Thanks for all the feedback. I agree, I don't think it's a neutral buoyancy thing and that it's attached somewhere. Otherwise your island would get sucked up in your filter. lol..

I tend to think that the right piece of cork and some fishing line attaching it to the bottom would accomplish this trick nicely. I think, however, no matter how clear or small the filament that it would catch a stray piece of plant matter or gather a green film on it which would make it visible over time. 

IF it's attached to the back of the glass, I'd avoid it all together. I prefer a tank that is view able from all angles, not 1. The concept though was very creative.


----------



## vespers_ (May 6, 2011)

drbotts said:


> I tend to think that the right piece of cork and some fishing line attaching it to the bottom would accomplish this trick nicely. I think, however, no matter how clear or small the filament that it would catch a stray piece of plant matter or gather a green film on it which would make it visible over time.


it almost certainly does, but remember that this is a picture of the tank all cleaned up to be photographed. i doubt it looks like this all the time. they have probably removed all the filter pipes and such to make it look perfect for the picture.


----------



## bigboij (Jul 24, 2009)

vespers_ said:


> it almost certainly does, but remember that this is a picture of the tank all cleaned up to be photographed. i doubt it looks like this all the time. they have probably removed all the filter pipes and such to make it look perfect for the picture.


this, is what lots of people in this hobby dont understand they think these show winning tanks look perfect like that all time


----------



## GreenEmber (Aug 23, 2008)

Wow those tanks were incredible! I wouldn't of thought of doing that....but it is really cool!  I agree with it being attached somewhere...thanks for sharing!


----------



## jcgd (Feb 18, 2004)

vespers_ said:


> it almost certainly does, but remember that this is a picture of the tank all cleaned up to be photographed. i doubt it looks like this all the time. they have probably removed all the filter pipes and such to make it look perfect for the picture.


Running up the fishing line with it between your thumb and finger would probably wipe it clean in a jiffy.


----------



## 10galfornow (May 13, 2011)

That is for sure cork, there is fishing line you can see it on the bottom a little. I'm gonna try to do this cause it looks really cool. Doesn't match my tank, but it looks awesome.


----------



## vespers_ (May 6, 2011)

justincgdick said:


> Running up the fishing line with it between your thumb and finger would probably wipe it clean in a jiffy.

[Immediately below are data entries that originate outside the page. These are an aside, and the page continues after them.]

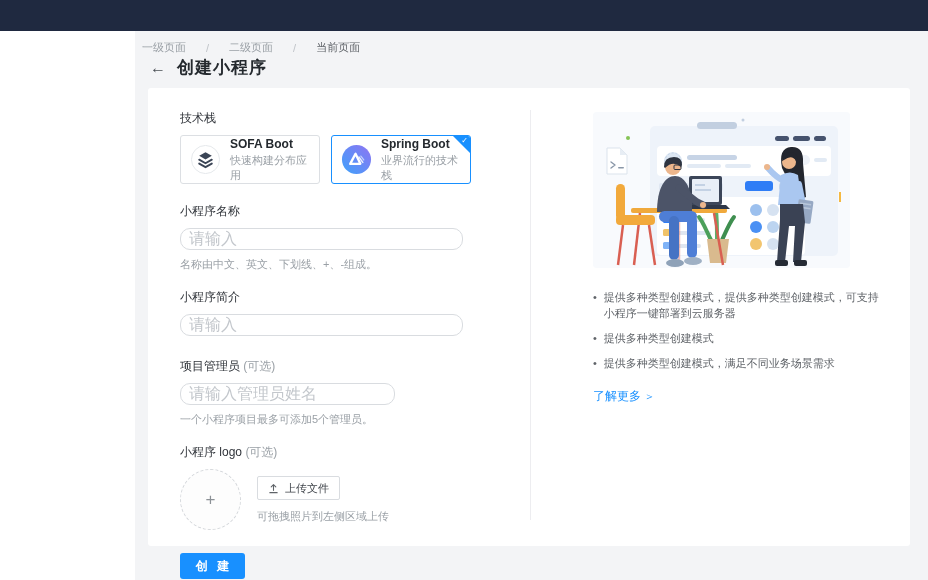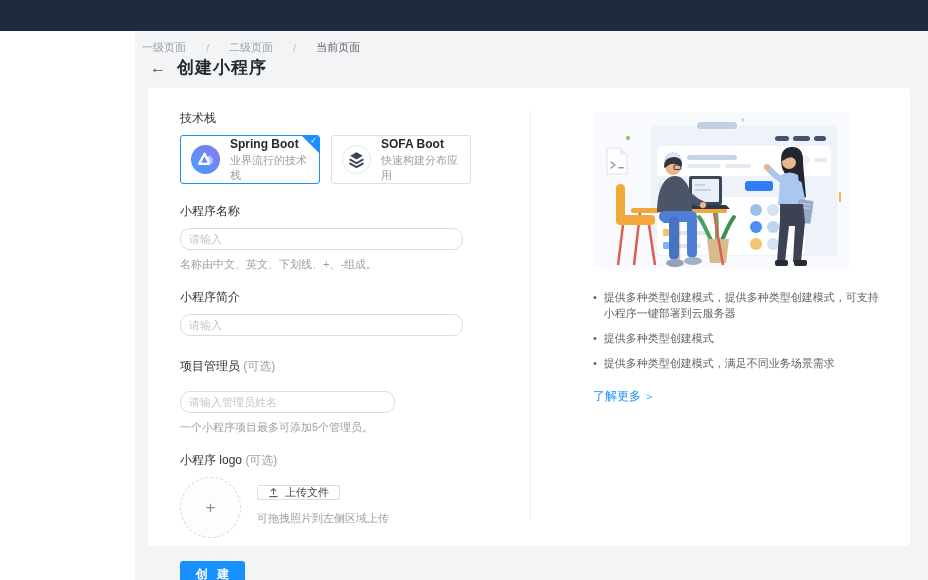"Spring Boot" div.stack-card { order: before "SOFA Boot" -> after "SOFA Boot" }
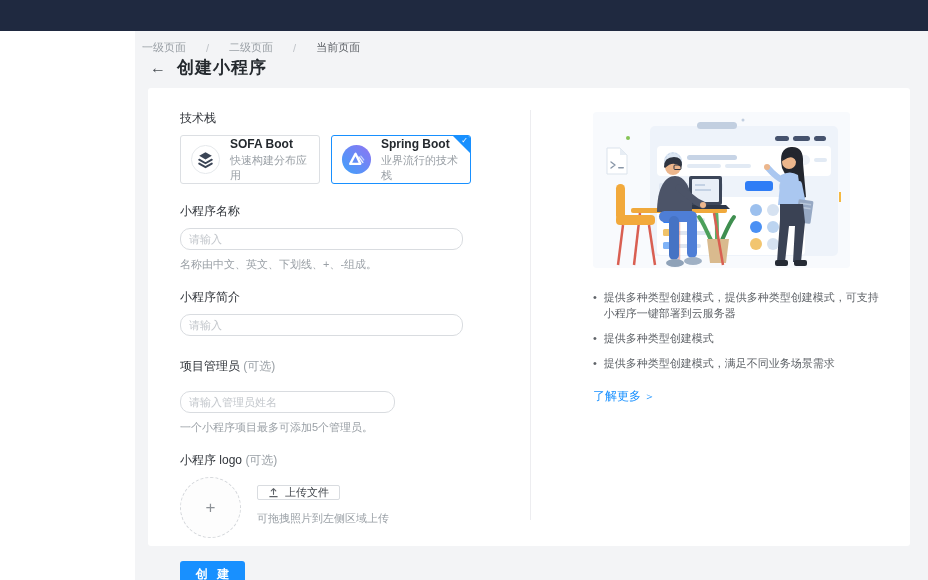"请输入" .text-input { font-size: 11px -> 16px }
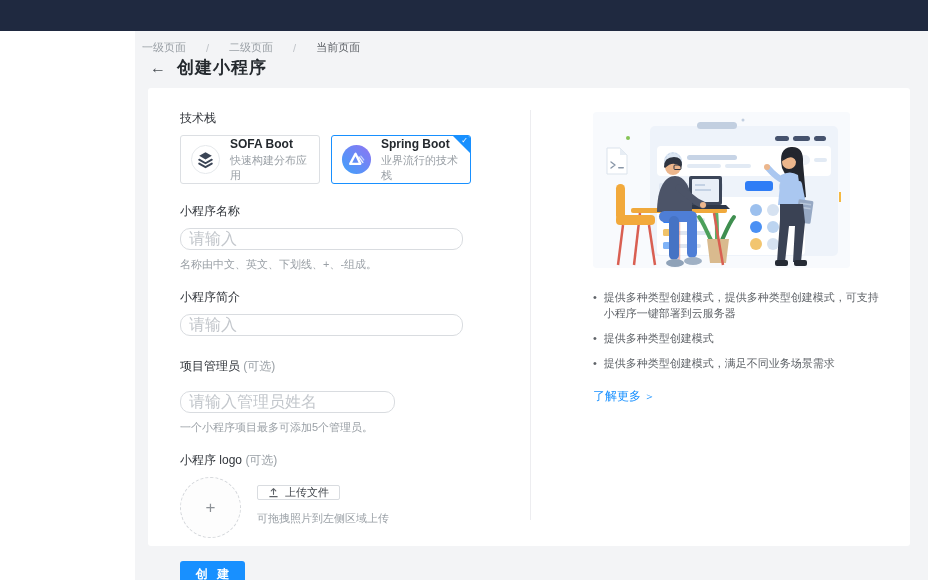"请输入管理员姓名" .text-input.narrow { margin-top: 8px -> none }
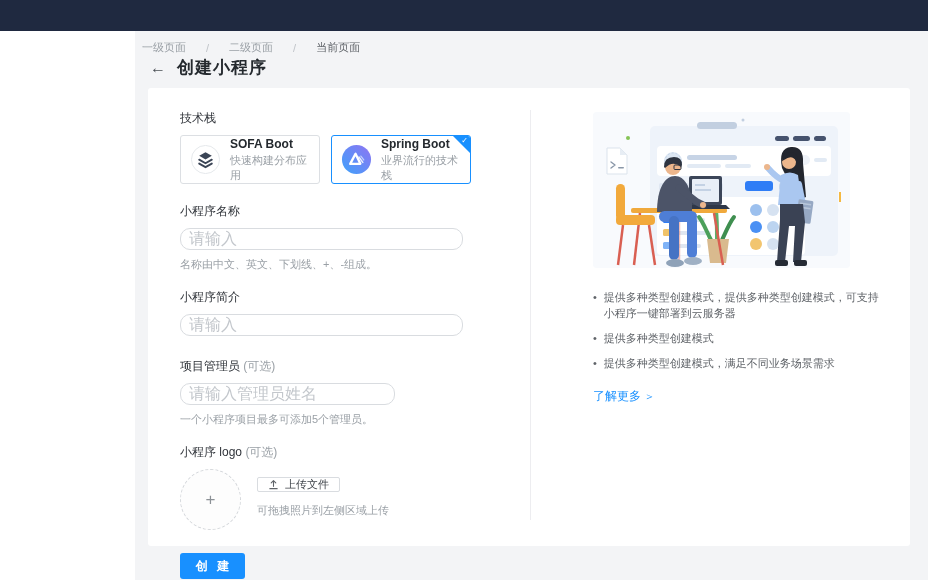"上传文件" .upload-btn { height: 15px -> 24px }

that's what i was thinking, it would be pretty easy to keep the line clean. i am almost sure they are attached with fish line (or they'd drift around).


----------



## larams67 (Jan 24, 2006)

I think he uses something solid maybe small gauge acrylic pipe directly behind the island and then running to the back glass. You'd only see it when viewed from the sides. If it were anchored using fishing line any current in the tank would cause it to wobble I think.


----------



## trixella (Jan 24, 2011)

It says on the info listed that he uses fossil rock.


----------



## ReluctantHippy (Jun 23, 2011)

larams67 said:


> I think he uses something solid maybe small gauge acrylic pipe directly behind the island and then running to the back glass. You'd only see it when viewed from the sides. If it were anchored using fishing line any current in the tank would cause it to wobble I think.


+1

I would put money that he's using a back mount with a plexiglass dowel. Wouldn't be seen from the front and wouldn't be all that ugly from the side.


----------



## audioaficionado (Apr 19, 2011)

One TPT member (ADA) uses chopsticks and suction cups on the back of the tank.
http://www.plantedtank.net/forums/1428734-post109.html


----------